Average monthly salary for Iraqi soldier: $343
Average monthly salary for US soldier: $4160

Journalists killed: 66 (83 in Viet Nam War)
Foreigners kidnapped: 251
Daily attacks by insurgents, November: 90
Casualties from mines per month: 20

Weapons of Mass Destruction found: 0

It is of course many months now since the President triumphantly announced that the war was over. Ninety-four percent of US deaths and injuries have occurred since the ‘end’ of the war. Far from being over, some of us believe the war has hardly begun. The Iraq elections taking place today as I write are being hailed by the Coalition partners as a triumph for democracy whereas in fact what has been installed is an oppressive American colonial regime. Nor is there much hope being expressed over the post-election situation. The Kurds have already virtually become an independent region with control over their own oil revenues, and given the long history of enmity with neighbouring Turkey, everyone expects that hostilities will break out between the two. The big winners in the election are likely to be the Shiite Muslims who will inevitably work to ensure that the country which had under Saddam Hussein become the most secular in the Arab world will be placed under Sharia law and become as repressive as its sister regime in Iran. An Iran/Iraq political alliance would constitute a real danger to both middle-east and global politics. And let’s not forget the five million strong Sunni community which used to run Iraq but now constitute the bulk of the so called insurgency. Today many of them appear to be opting for a political solution by participating in the election, although several I saw interviewed on TV said that they are doing so in order to return Iraq to Iraqi control and rid themselves of the occupying forces. However, once the Shiites and Kurds have divided the country between them, a Sunni return to large-scale and permanent insurgency seems almost inevitable. The lasting achievement of President Bush and his allies looks like being a radically destabilised and increasingly volatile Middle East. The principle at work here is as old as humanity itself, as an ancient biblical sage commented, “Sow the wind; reap the whirlwind”.

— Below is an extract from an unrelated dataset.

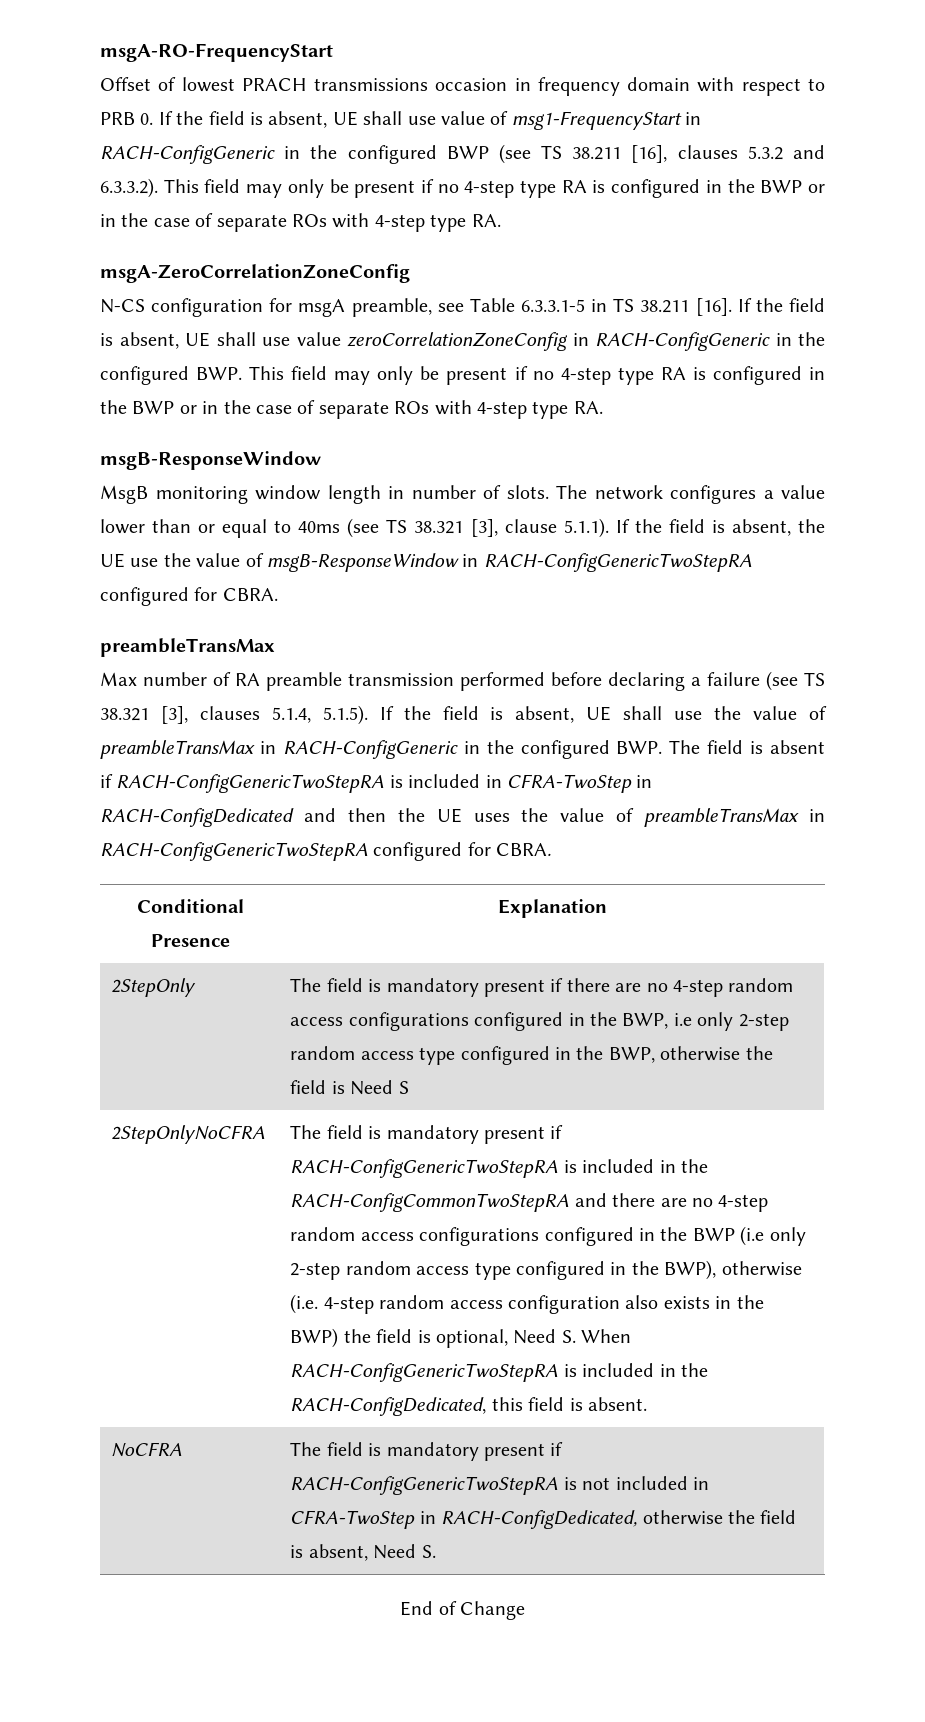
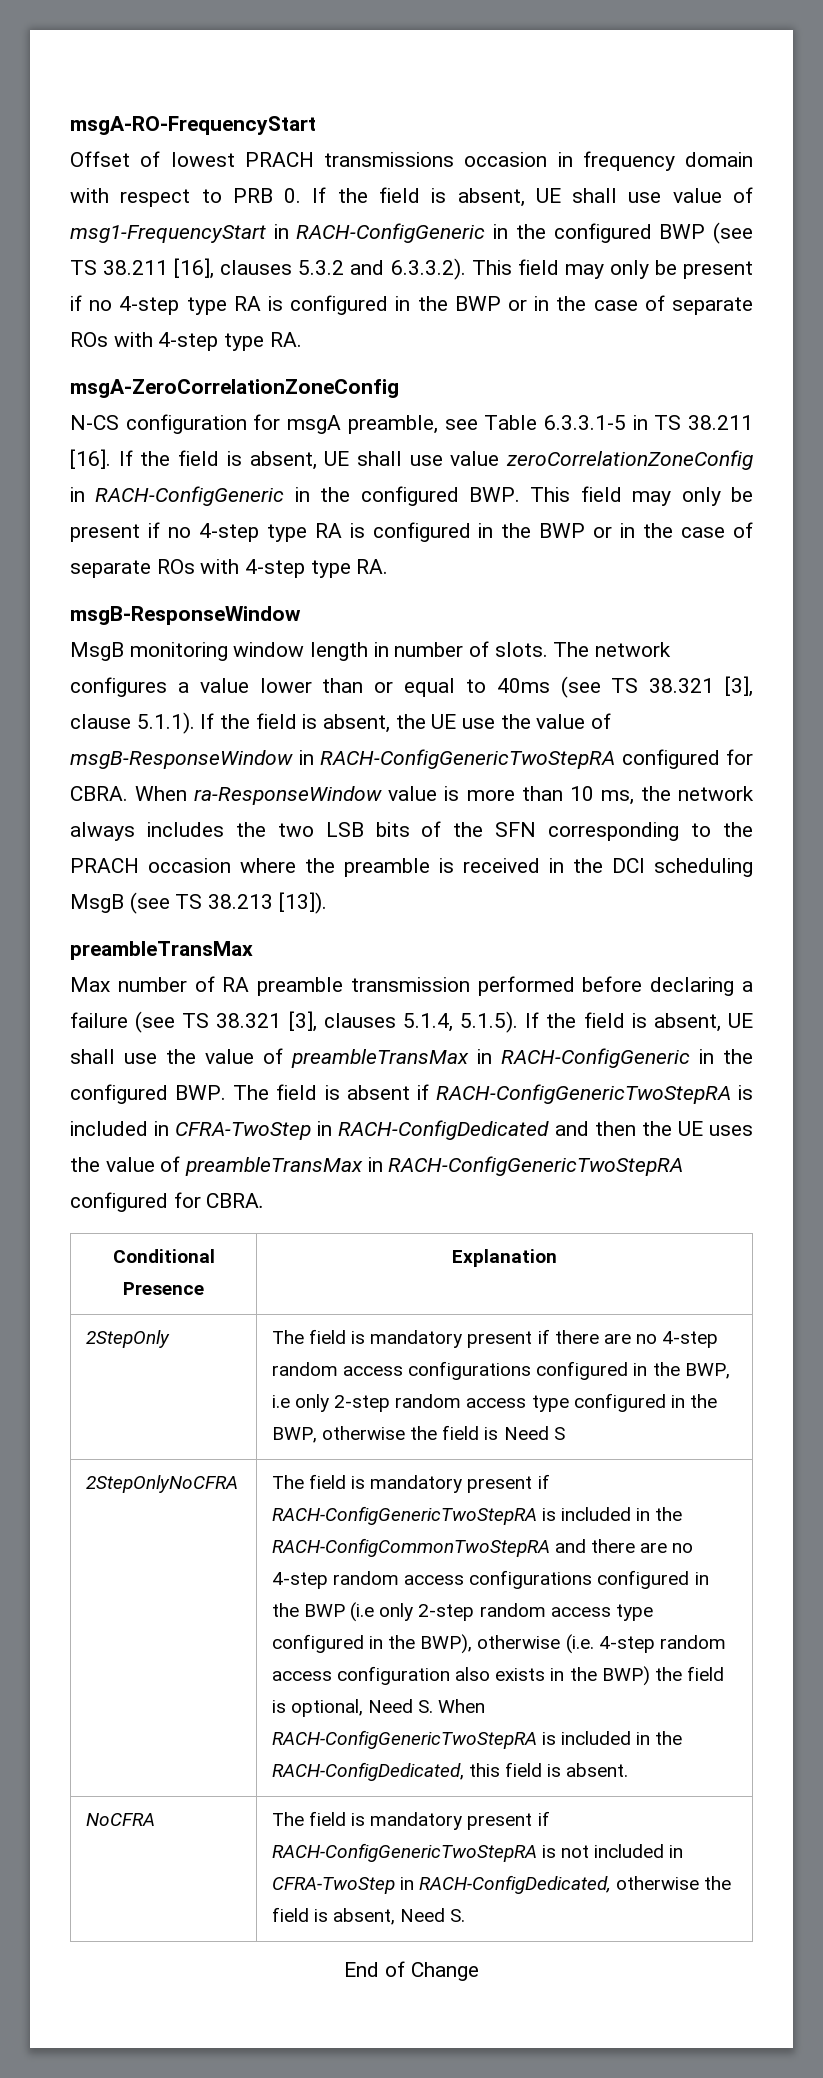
+ When ra-ResponseWindow value is more than 10 ms, the network always includes the two LSB bits of the SFN corresponding to the PRACH occasion where the preamble is received in the DCI scheduling MsgB (see TS 38.213 [13]).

The second startling announcement from the Administration was that it has caved in to overwhelming international and domestic pressure about the treatment of prisoners. Last week Condoleezza Rice was given a very rough ride during her visit to European governments as more and more information was uncovered about the CIA’s practice of transiting prisoners through European countries to prisons in countries where interrogation through torture is a frequent occurrence. The initial US reaction was along the lines of ‘Hey, we are all in this war together and sometimes the extracting of information calls for unconventional methods’. But this in no way placated the Europeans. Domestically 100 Republicans joined Democrats in Congress to demand a ban on torture and now the Administration has accepted tough new rules for the US forces’ dealings with prisoners which include a ban on torture and other inhumane treatment to be written into the US forces’ Code of Justice. Hopefully this means that the regime in Guantanamo Bay will begin to reflect the values of a liberal democracy rather than those of Stalinism.